## EXERCISE DESCRIPTION
Of the entries that follow, how many lines hold the word "fill"? Reply with the number only.
═══ INFORMATION
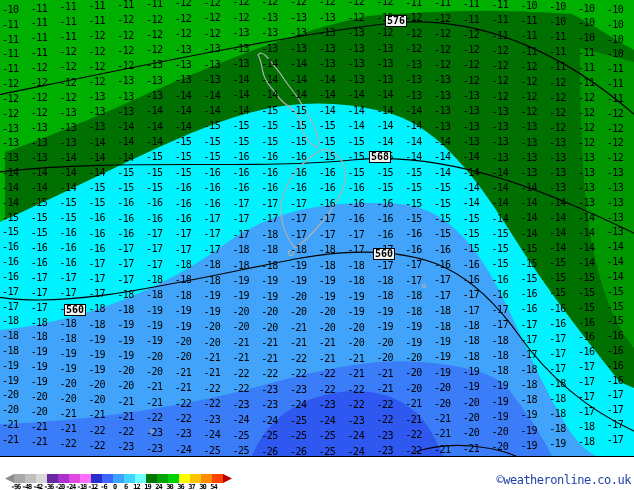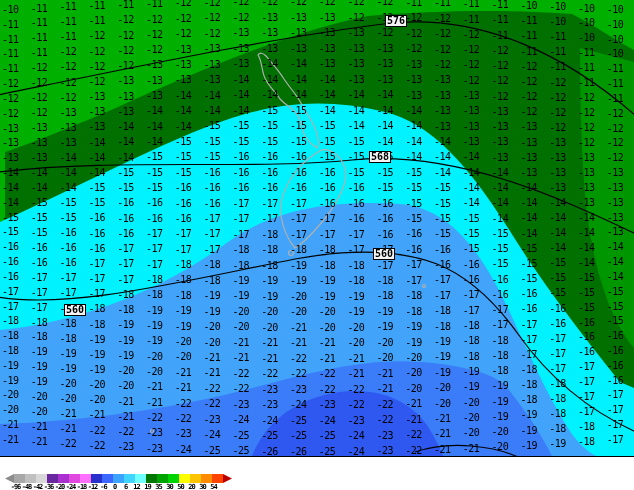--- a/index.html
+++ b/index.html
@@ -759,21 +759,22 @@
         <span class="tick">-36</span>
         <span class="tick">-20</span>
         <span class="tick">-24</span>
         <span class="tick">-18</span>
         <span class="tick">-12</span>
         <span class="tick">-6</span>
         <span class="tick">0</span>
         <span class="tick">6</span>
         <span class="tick">12</span>
         <span class="tick">19</span>
-        <span class="tick">35</span>
+        <span class="tick">24</span>
         <span class="tick">30</span>
-        <span class="tick">50</span>
-        <span class="tick">20</span>
+        <span class="tick">36</span>
+        <span class="tick">37</span>
         <span class="tick">30</span>
         <span class="tick">54</span>
       </div>
+    <div class="f-copy" style="color: rgb(34, 66, 170);">©weatheronline.co.uk</div>
   </div>
 </div>
 
 </body></html>

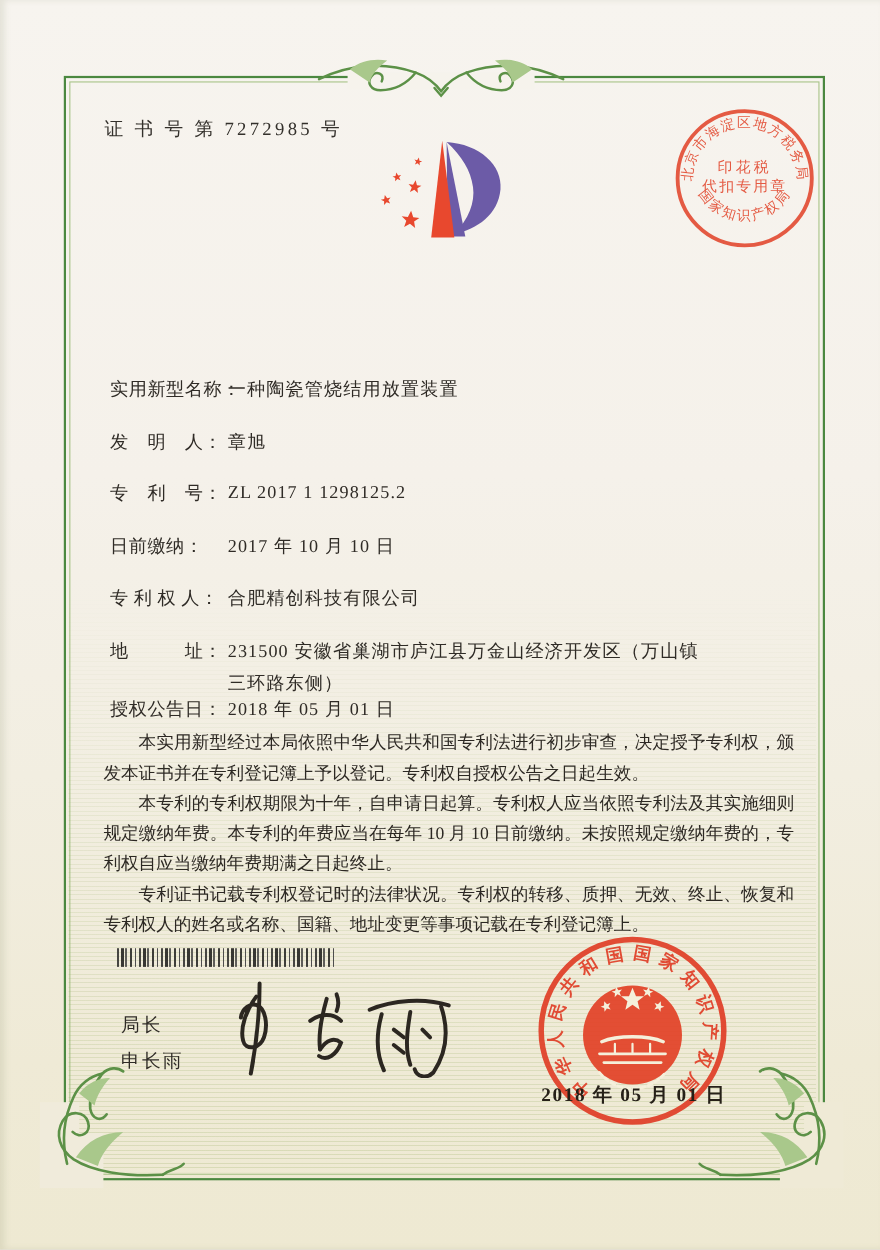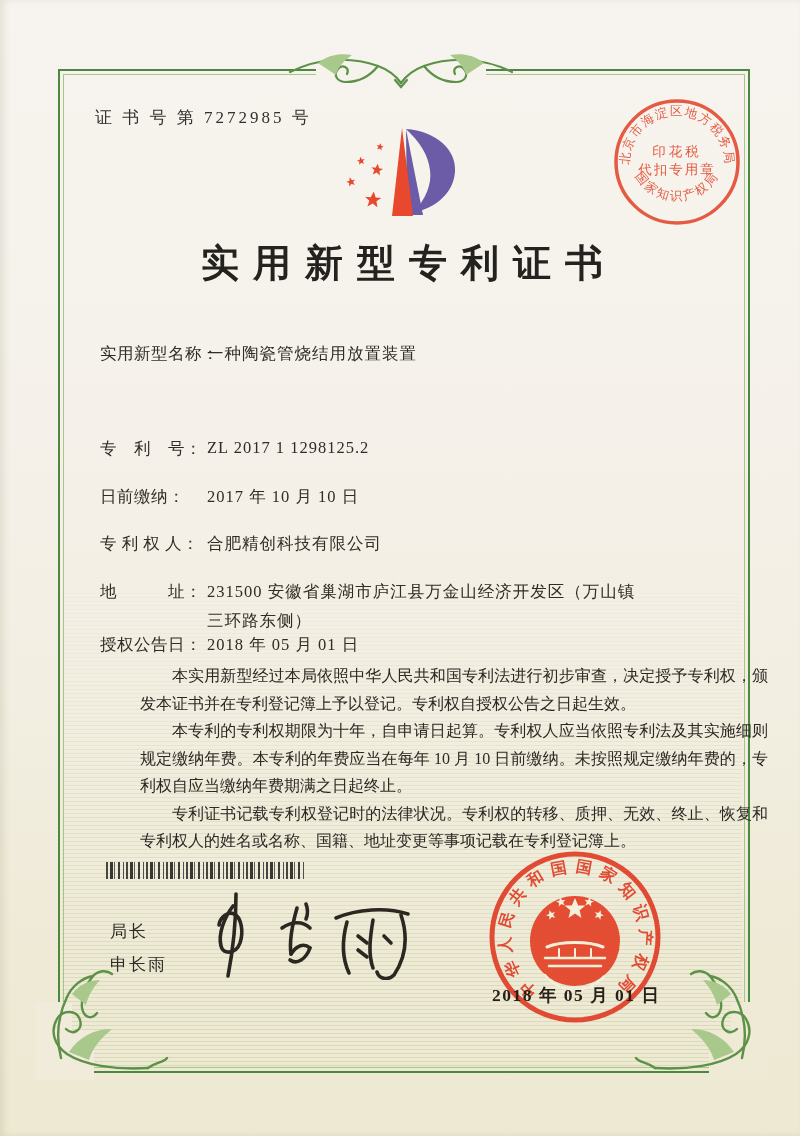--- a/index.html
+++ b/index.html
@@ -43,21 +43,21 @@
   }
 
   .field-row { position:absolute; left:100px; width:620px; font-size:16.5px; white-space:nowrap; }
   .flabel { display:inline-block; width:107px; letter-spacing:.5px; vertical-align:top; }
   .fvalue { letter-spacing:1px; }
   .addr-line2 { padding-left:107px; margin-top:7px; }
   .grant-no-group { position:absolute; left:465px; top:0; }
 
   .paras {
     position:absolute; left:94px; top:662px; width:628px;
-    font-size:16px; line-height:27.5px; text-align:justify; color:#2c2823;margin-left:46px;
+    font-size:16px; line-height:27.5px; text-align:justify; color:#2c2823;
   }
   .paras p { margin:0; text-indent:2em; }
 
   .barcode {
     position:absolute; left:106px; top:862px; width:200px; height:17px; opacity:.88;
     background:repeating-linear-gradient(90deg,
       #30302e 0 2px, transparent 2px 4px,
       #1f1f1d 4px 7px, transparent 7px 8px,
       #4a4a48 8px 9px, transparent 9px 12px,
       #262624 12px 14px, transparent 14px 17px,
@@ -157,24 +157,26 @@
     <text font-size="12.5" fill="#e2462c" letter-spacing="1.5" font-family="Liberation Serif, DejaVu Serif, serif">
       <textPath href="#taxTop" startOffset="50%" text-anchor="middle">北京市海淀区地方税务局</textPath>
     </text>
     <text font-size="12.5" fill="#e2462c" letter-spacing="2" font-family="Liberation Serif, DejaVu Serif, serif">
       <textPath href="#taxBottom" startOffset="50%" text-anchor="middle">国家知识产权局</textPath>
     </text>
     <text x="70" y="64" text-anchor="middle" font-size="13.5" letter-spacing="3" fill="#e2462c" font-family="Liberation Serif, DejaVu Serif, serif">印花税</text>
     <text x="70" y="82" text-anchor="middle" font-size="13.5" letter-spacing="2" fill="#e2462c" font-family="Liberation Serif, DejaVu Serif, serif">代扣专用章</text>
   </svg>
 
-  <div class="title">实用新型专利证书</div>
 
   <div class="field-row" style="top:343px;">
     <span class="flabel">实用新型名称：</span><span class="fvalue">一种陶瓷管烧结用放置装置</span>
+  </div>
+  <div class="field-row" style="top:391px;">
+    <span class="flabel">发　明　人：</span><span class="fvalue">章旭</span>
   </div>
   <div class="field-row" style="top:438px;">
     <span class="flabel">专　利　号：</span><span class="fvalue">ZL 2017 1 1298125.2</span>
   </div>
   <div class="field-row" style="top:486px;">
     <span class="flabel">日前缴纳：</span><span class="fvalue">2017 年 10 月 10 日</span>
   </div>
   <div class="field-row" style="top:533px;">
     <span class="flabel">专 利 权 人：</span><span class="fvalue">合肥精创科技有限公司</span>
   </div>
══════
## SOLUTION
4